Après un débat aussi vigoureux, on aurait pu s’attendre à une conclusion simple: manifestement, tout le monde ne communie pas à la révélation féministe.

Certaines personnes s’en réclament, d’autres s’en tiennent éloignées, comme c’est le cas pour chaque idéologie en démocratie. Mais apparemment, le féminisme est au-delà de la discussion rationnelle.

Mais le Québec est ce qu’il est: à la fin d’une émission, tout le monde doit s’entendre et s’embrasser. Notre fâcheuse manie du consensus nous pousse à dire youpi ensemble, comme si la querelle devait se dissoudre dans un grand éclat de rire. Débattre? Assumer un désaccord franc sans pour autant se détester? C’est manifestement difficile.

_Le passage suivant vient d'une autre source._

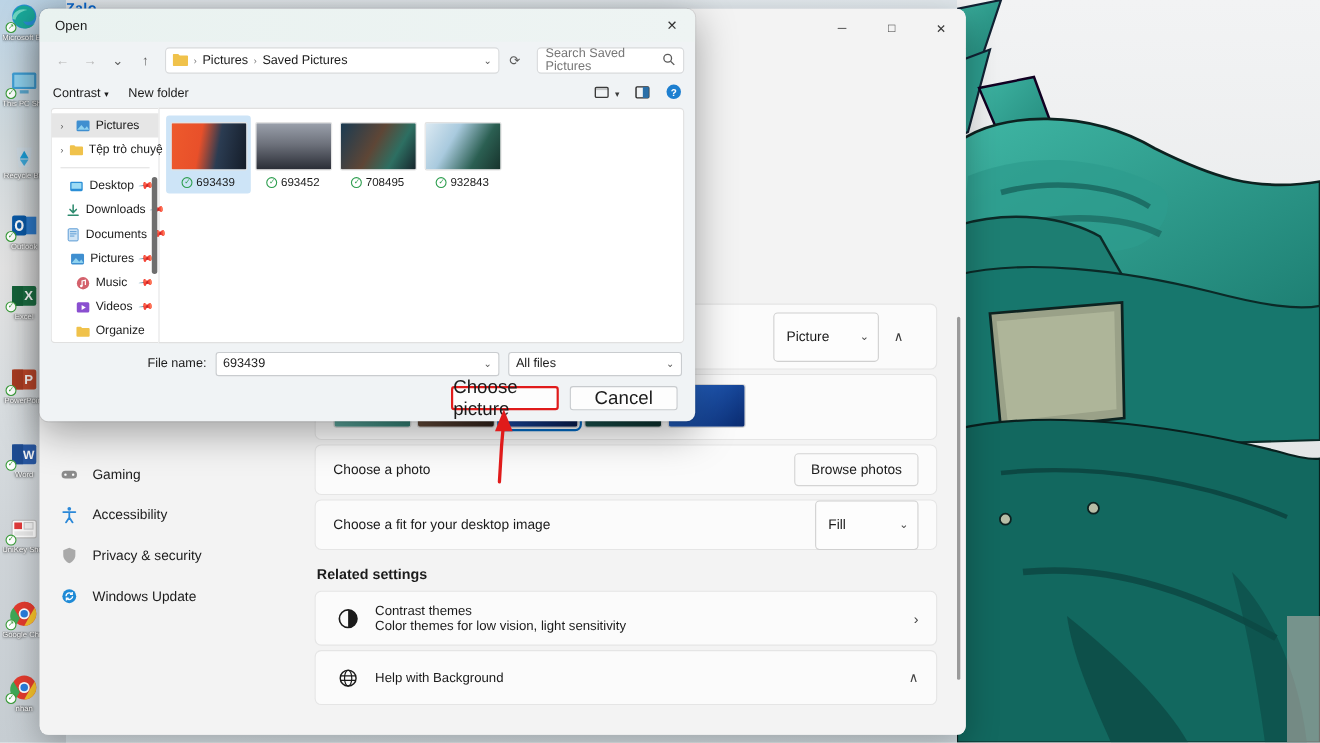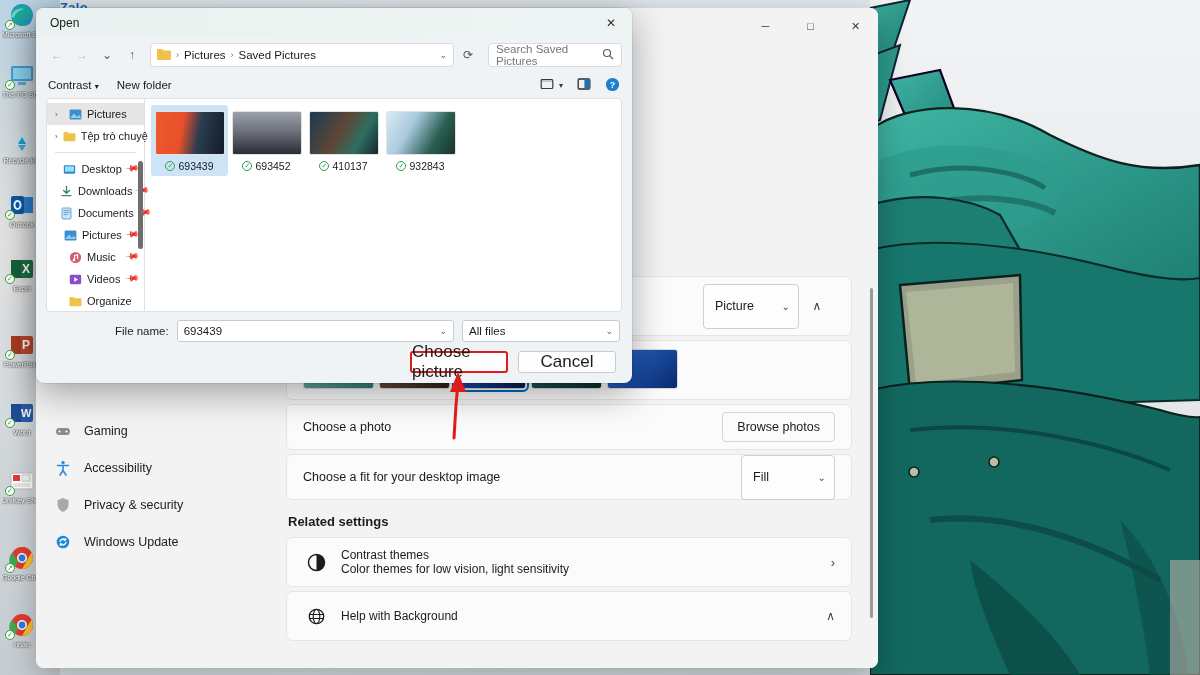--- a/index.html
+++ b/index.html
@@ -754,7 +754,7 @@
         <div class="file-thumb" style="background:linear-gradient(120deg,#1a3b52 0%,#5e4636 45%,#2d6f62 72%,#17252c 100%)"></div>
         <div class="file-name">
           <span class="cloud-chk">✓</span>
-          <span>410137</span>
+          <span>708495</span>
         </div>
       </div>
 

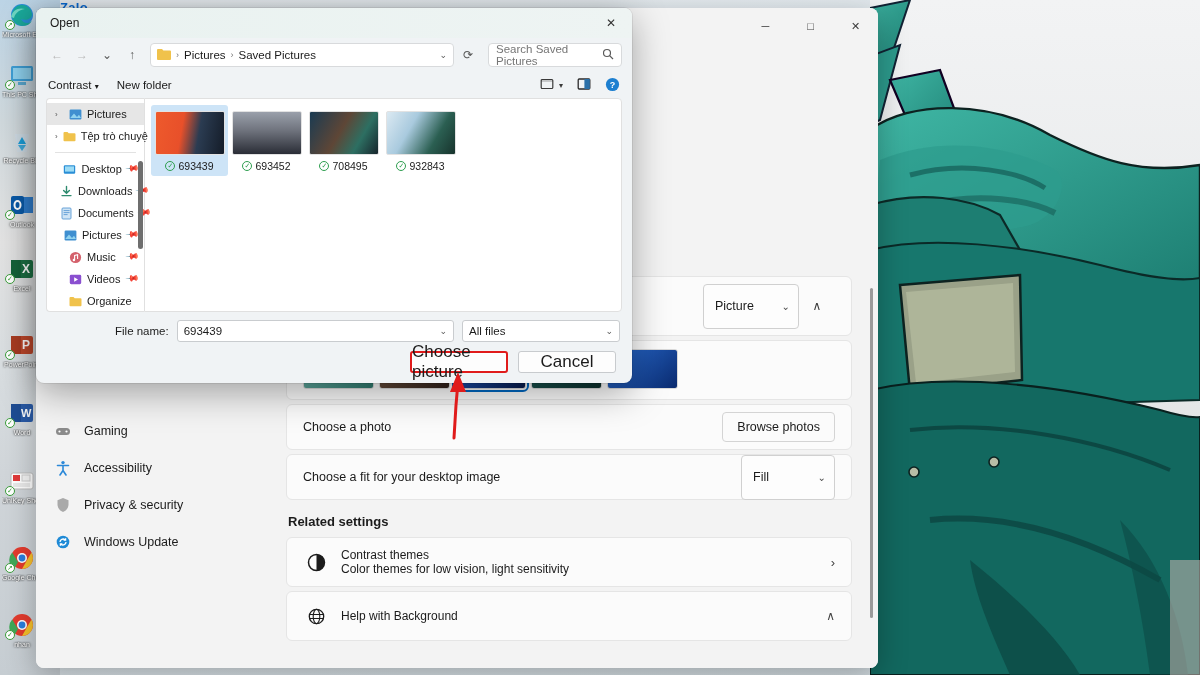--- a/index.html
+++ b/index.html
@@ -206,7 +206,7 @@
 
   .dlg-footer { flex: none; padding: 8px 12px 10px; }
   .fn-row { display: flex; align-items: center; gap: 8px; }
-  .fn-label { font-size: 11.5px; margin-left: 67px; }
+  .fn-label { font-size: 11.5px; margin-left: 86px; }
   .fn-input {
     flex: 1; height: 22px; background: #fff; border: 1px solid #c9cccf; border-radius: 3px;
     display: flex; align-items: center; padding: 0 6px; font-size: 11.5px;

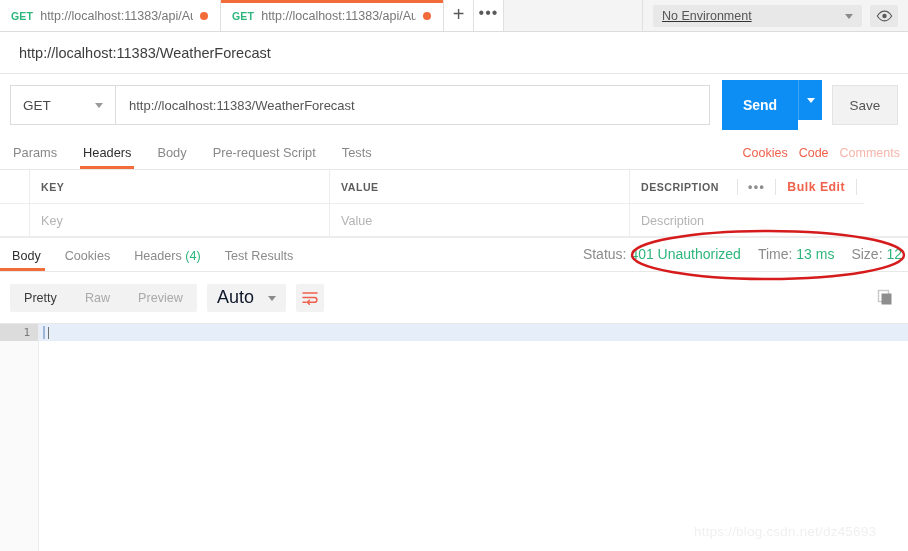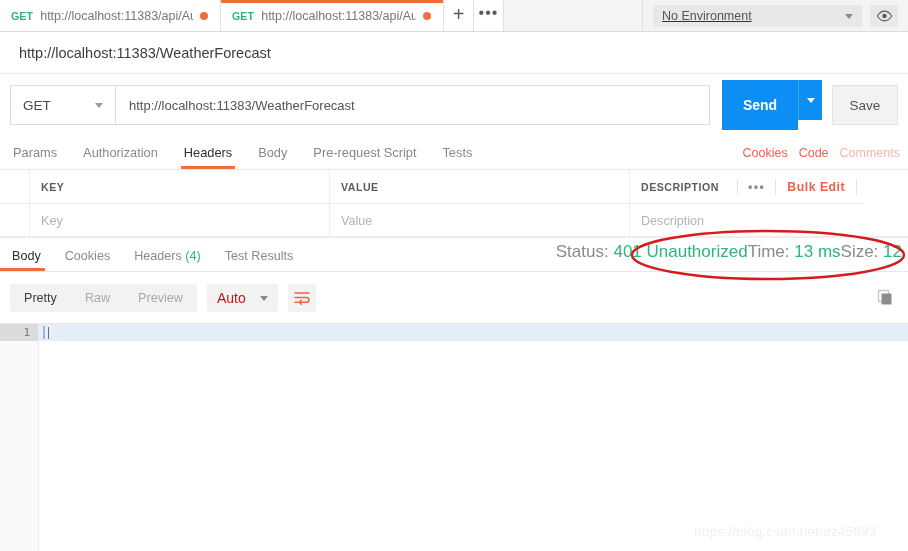--- a/index.html
+++ b/index.html
@@ -289,7 +289,6 @@
 
   <div class="req-tabs">
     <div class="rt">Params</div>
-    <div class="rt">Authorization</div>
     <div class="rt active">Headers</div>
     <div class="rt">Body</div>
     <div class="rt">Pre-request Script</div>

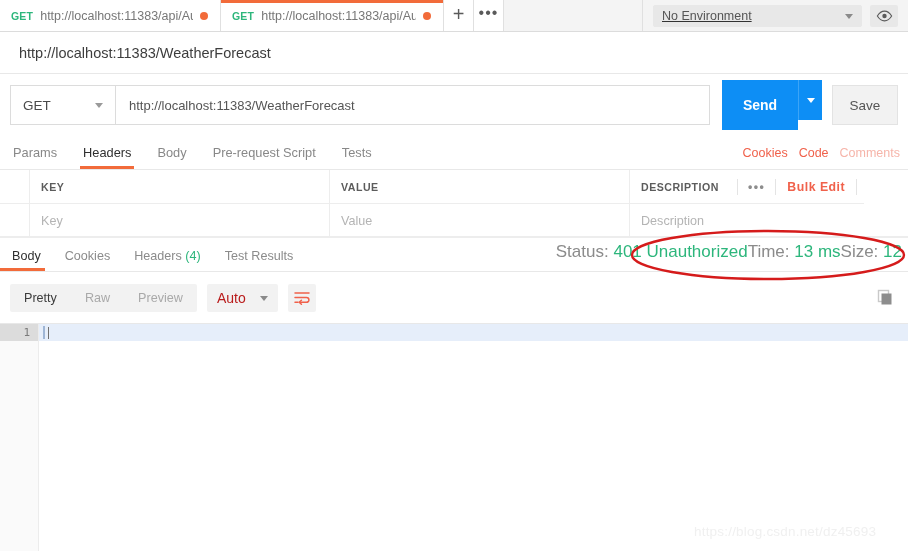--- a/index.html
+++ b/index.html
@@ -168,8 +168,8 @@
   }
   .rst .count { color: #2db67c; }
   .resp-meta {
-    margin-left: auto; display: flex; align-items: center; 
-    padding: 0 6px 9px 0; font-size: 17px; color: #8b8b8b; white-space: nowrap; text-align: center;
+    margin-left: auto; display: flex; align-items: center; gap: 17px;
+    padding: 0 6px 9px 0; font-size: 14px; color: #8b8b8b; white-space: nowrap; text-align: center;
   }
   .resp-meta b { color: #2db67c; font-weight: normal; }
 

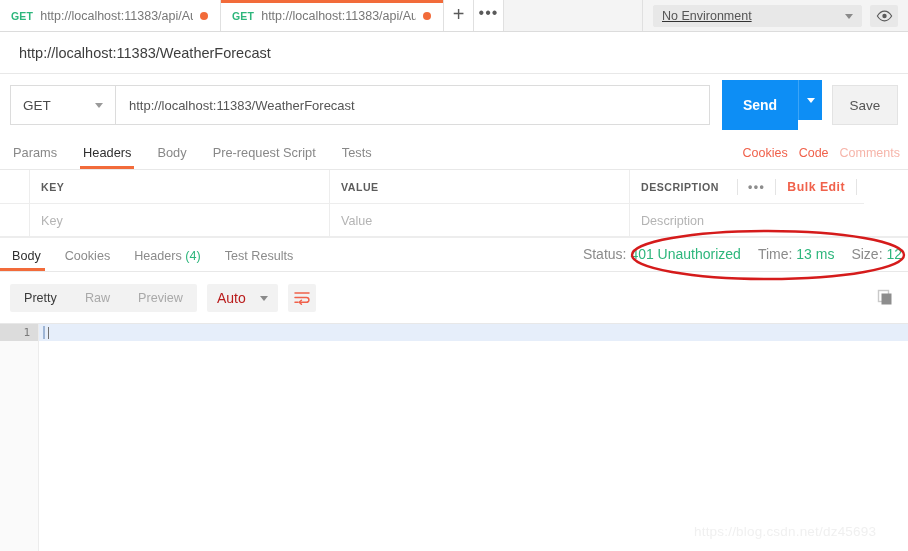--- a/index.html
+++ b/index.html
@@ -187,7 +187,7 @@
   .auto-select {
     margin-left: 10px; height: 28px; background: #f2f2f2; border-radius: 2px;
     display: flex; align-items: center; padding: 0 10px; gap: 14px;
-    font-size: 14px; color: #b91c1c; cursor: pointer;
+    font-size: 18px; color: #0f172a; cursor: pointer;
   }
   .auto-select .caret { color: #8a8a8a; font-size: 9px; }
   .wrap-btn {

Il y a de l’intolérance dans l’air. Celui qui s’éloigne du féminisme manque apparemment de culture générale en plus d’être étranger au sens de l’histoire. Le féminisme n’est plus une doctrine légitime: c’est une exigence morale permettant de trier entre les humains honorables et ceux qui ne le sont pas. Comme si elle avait le monopole de l’émancipation féminine.

On s’en souvient, à la fin de ce débat, Dany Turcotte, qui généralement ne manque ni d’esprit ni de subtilité, s’est permis une boutade un peu grossière. «Depuis la préhistoire que l’homme est aux commandes et c’est une catastrophe. Au diable la parité mesdames, cessez de vous chicaner mesdames et prenez le contrôle.»

1956

Évidemment, c’était seulement une blague. Mais elle correspond à un préjugé partagé dans le Québec contemporain: on peut dire tout le mal qu’on veut des hommes, les inviter à se taire et à faire ce qu’on leur dit, personne n’y trouvera rien à redire. De quelle autre catégorie de la population peut-on parler ainsi? Si la misogynie existe, la misandrie existe aussi.

Je me suis amusé, au terme de cette semaine inquisitoriale, à imaginer un petit scénario dans le Québec de 1956, où un ministre aurait déclaré à la surprise de tous qu’il ne se disait pas catholique. Ouf! Il y aurait eu du tumulte, il y aurait eu une tempête. On l’aurait excommunié politiquement! Tous les curés de la province l’auraient accusé d’un crime idéologique sans nom.

Puis, je me suis demandé quelle idéologie, soixante ans plus tard, pouvait susciter les mêmes réactions. Vous devinez laquelle. Aurions-nous remplacé une religion par une autre?